WORK INSTRUCTION: Where the line containing "Whole Duck: none -> 1 x 42.00 = 42.00" appears in the records below, begin there and write out each line exactly until the last one, and nothing more.

----

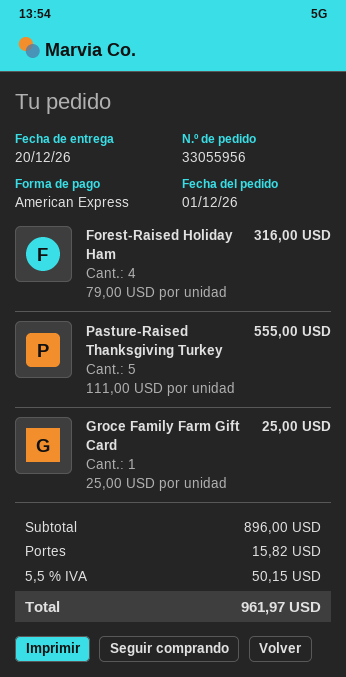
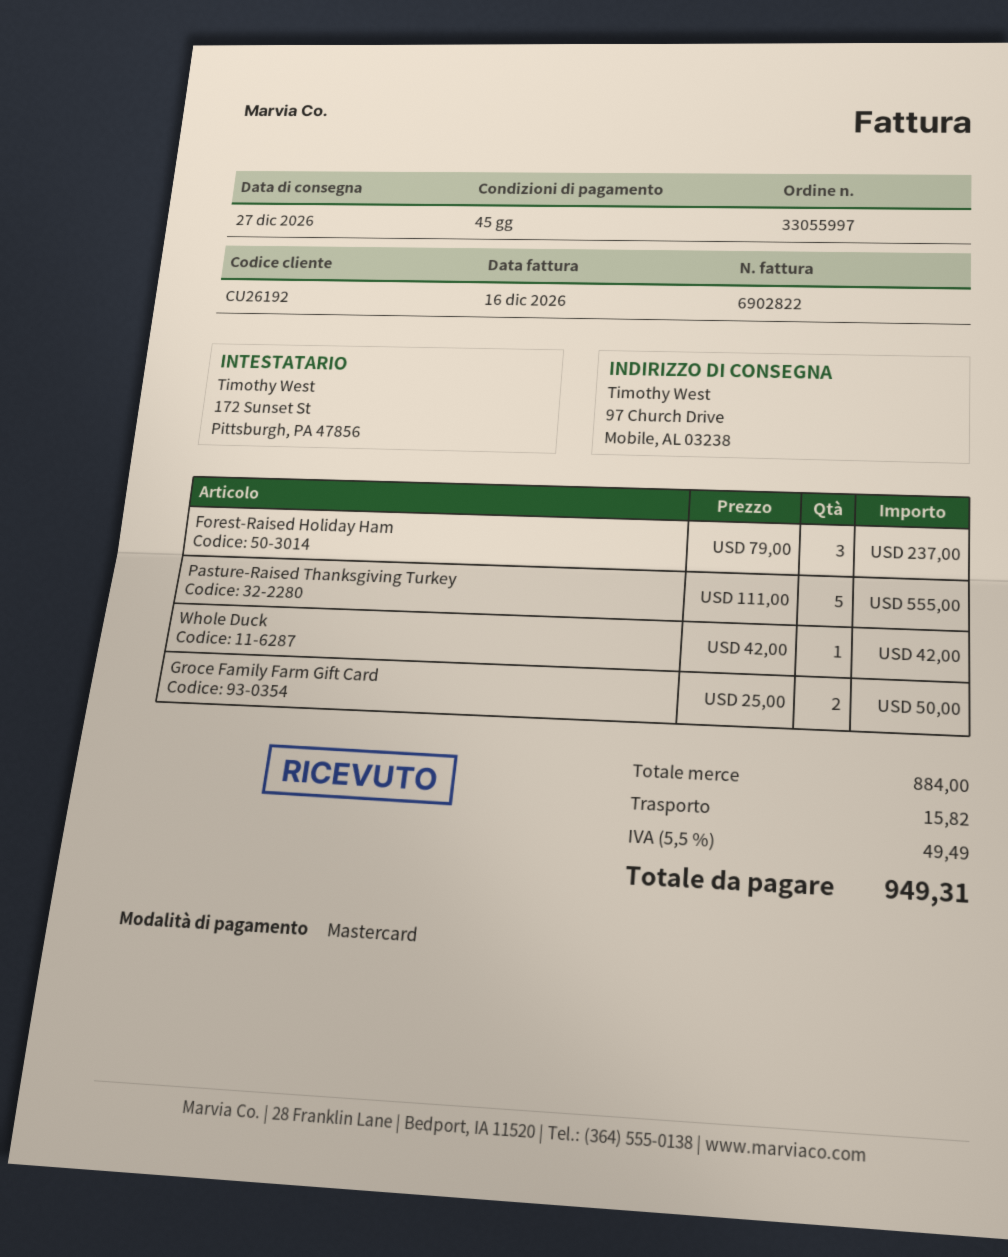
order number: 33055956 -> 33055997
delivery date: 2026-12-20 -> 2026-12-27
payment method: American Express -> Mastercard
Forest-Raised Holiday Ham: 4 x 79.00 = 316.00 -> 3 x 79.00 = 237.00
Groce Family Farm Gift Card: 1 x 25.00 = 25.00 -> 2 x 25.00 = 50.00
Whole Duck: none -> 1 x 42.00 = 42.00
subtotal: 896.00 -> 884.00
tax: 5.5% = 50.15 -> 5.5% = 49.49
total: 961.97 -> 949.31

----

ANSWER TO THE PROBLEM:
Whole Duck: none -> 1 x 42.00 = 42.00
subtotal: 896.00 -> 884.00
tax: 5.5% = 50.15 -> 5.5% = 49.49
total: 961.97 -> 949.31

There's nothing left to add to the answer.